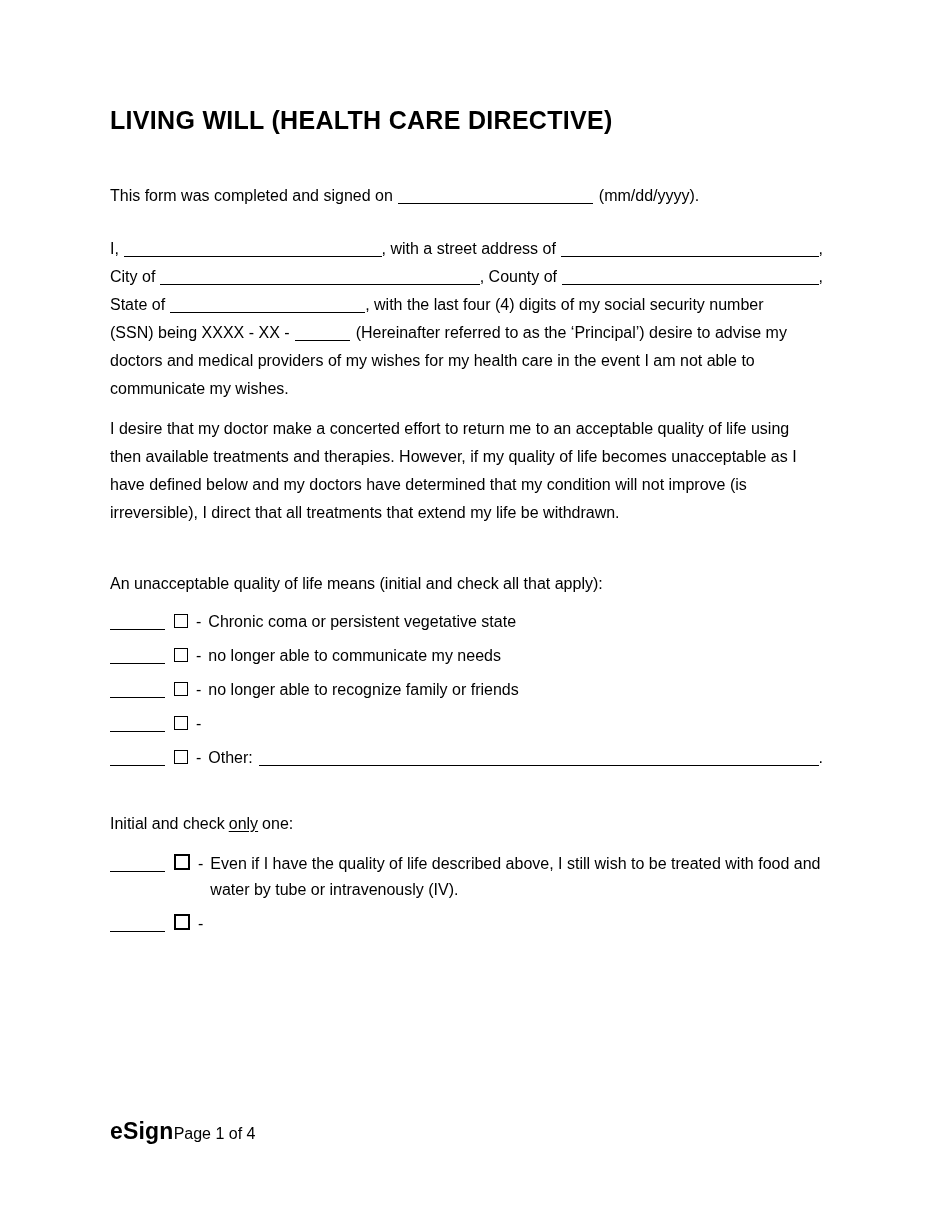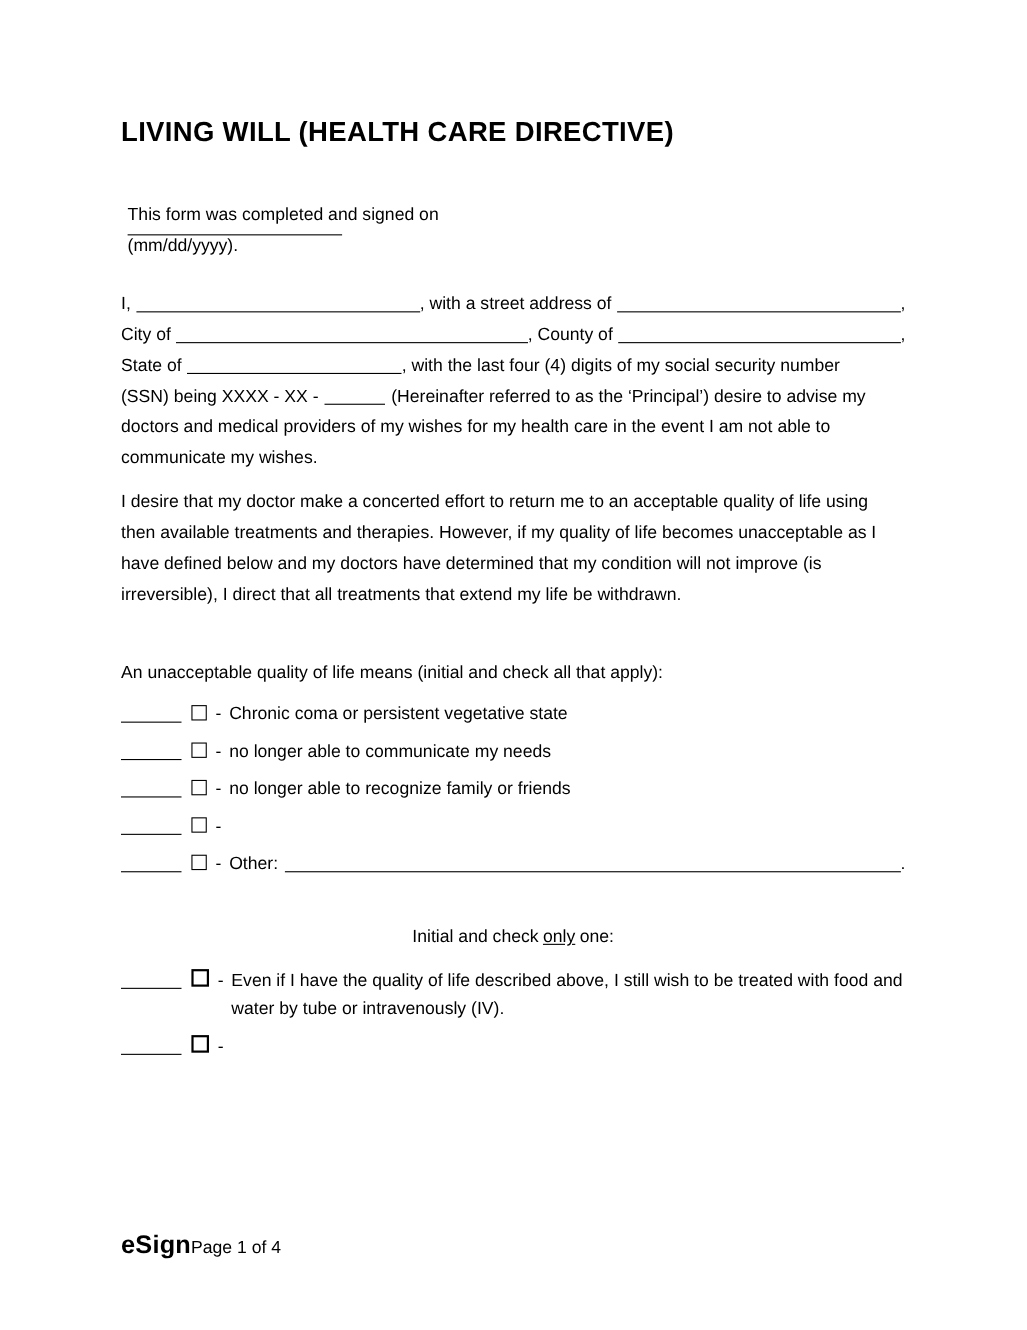"This form was completed and" .signed { flex-direction: column -> none }
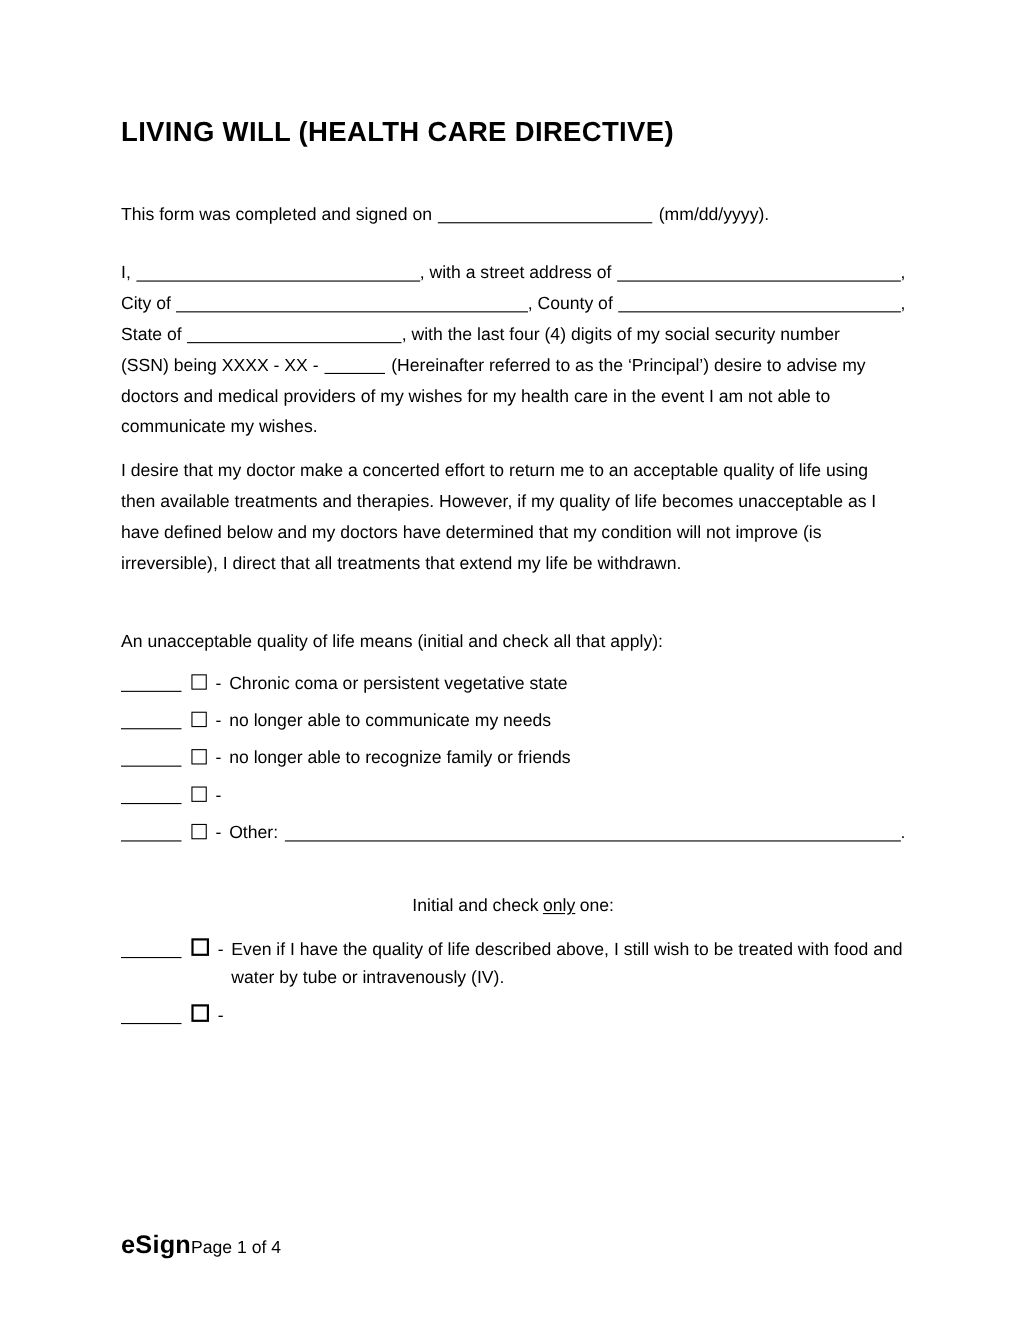"Initial and check only one:" .prompt2 { text-align: center -> none }
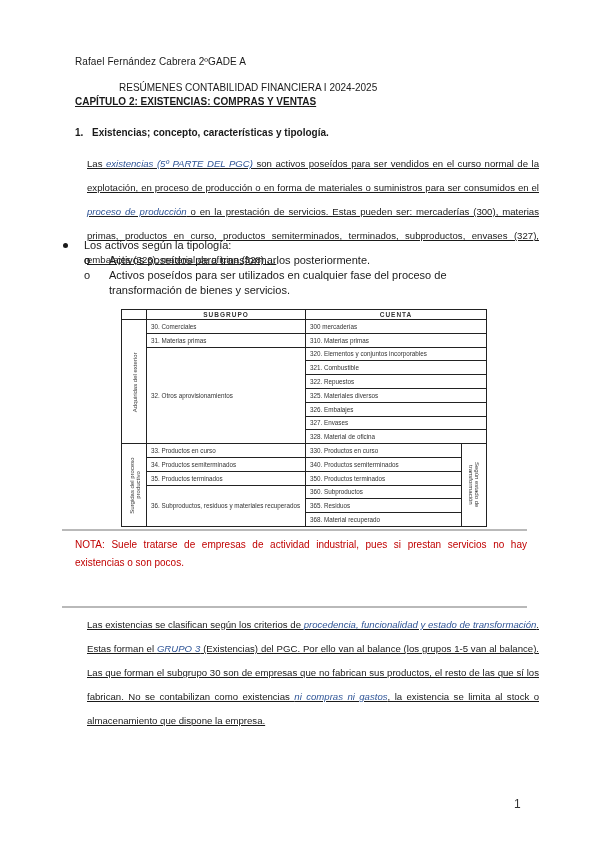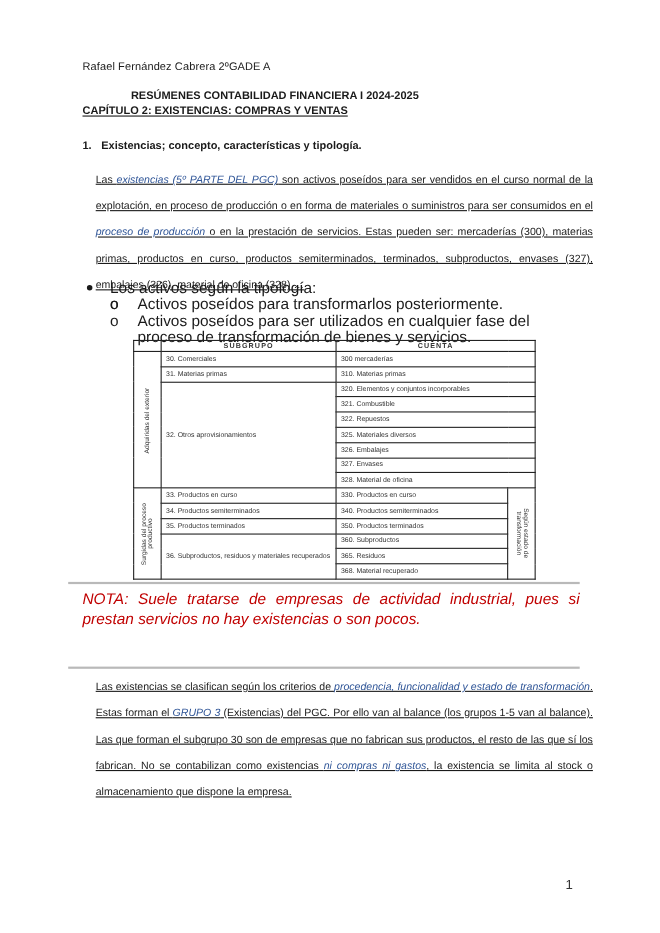"RESÚMENES CONTABILIDAD FINANCIERA I" .doc-title { font-weight: bold -> normal }
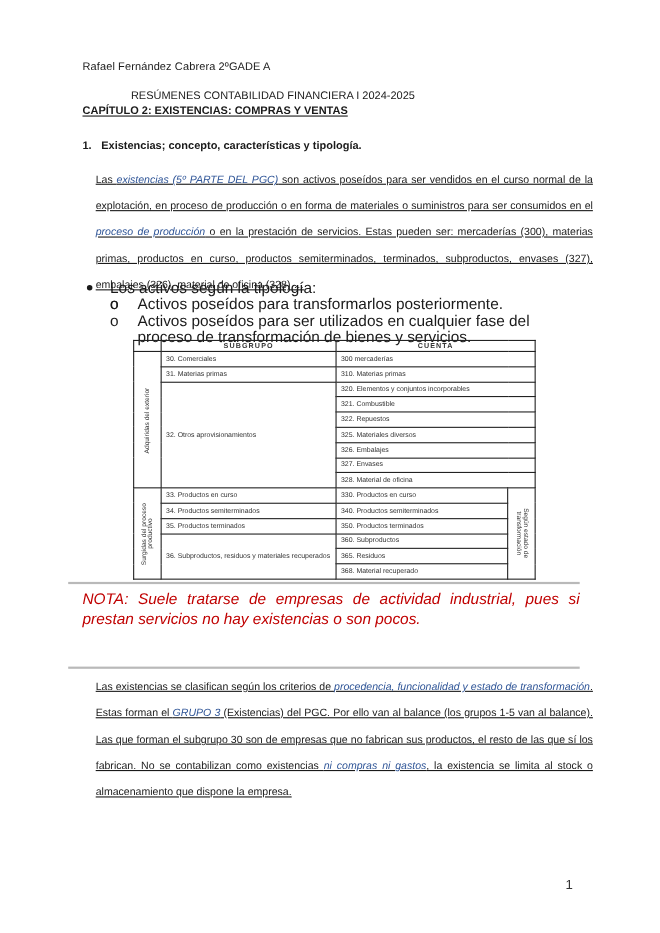"Los activos según la tipología:" .bullets { font-size: 14px -> 11px; left: 75px -> 59px; margin-top: 16px -> none }
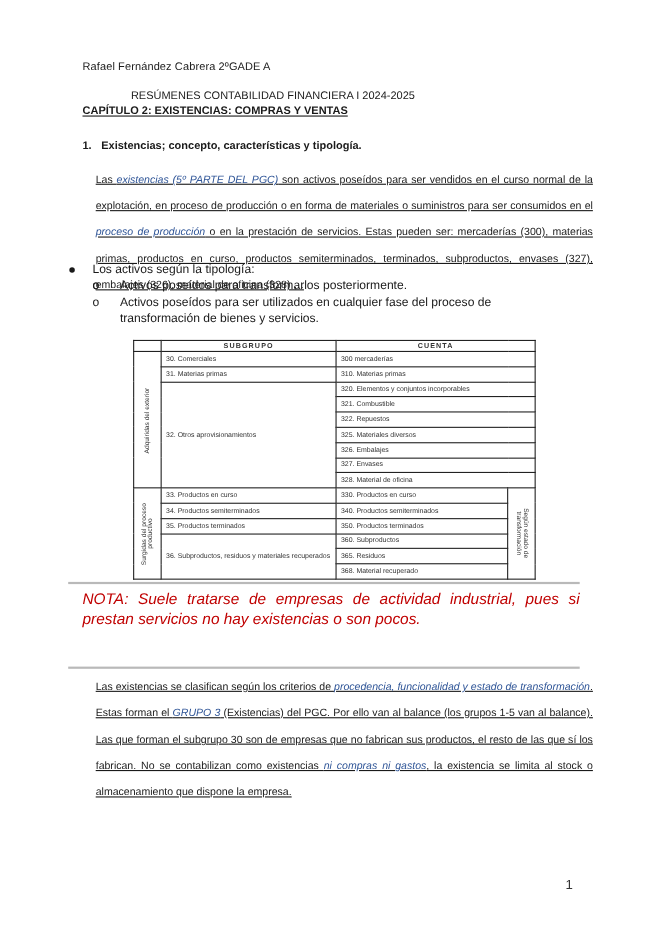"NOTA: Suele tratarse de empresas" .notes { font-size: 14px -> 10px; font-style: italic -> none }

■ **Exercise prompt**: Reproduce the lines above letter for letter. The pictures stay behind.

■ **Written solution**:
"This form was completed and" .signed { flex-direction: column -> none }
"Initial and check only one:" .prompt2 { text-align: center -> none }
"RESÚMENES CONTABILIDAD FINANCIERA I" .doc-title { font-weight: bold -> normal }
"Los activos según la tipología:" .bullets { font-size: 14px -> 11px; left: 75px -> 59px; margin-top: 16px -> none }
"NOTA: Suele tratarse de empresas" .notes { font-size: 14px -> 10px; font-style: italic -> none }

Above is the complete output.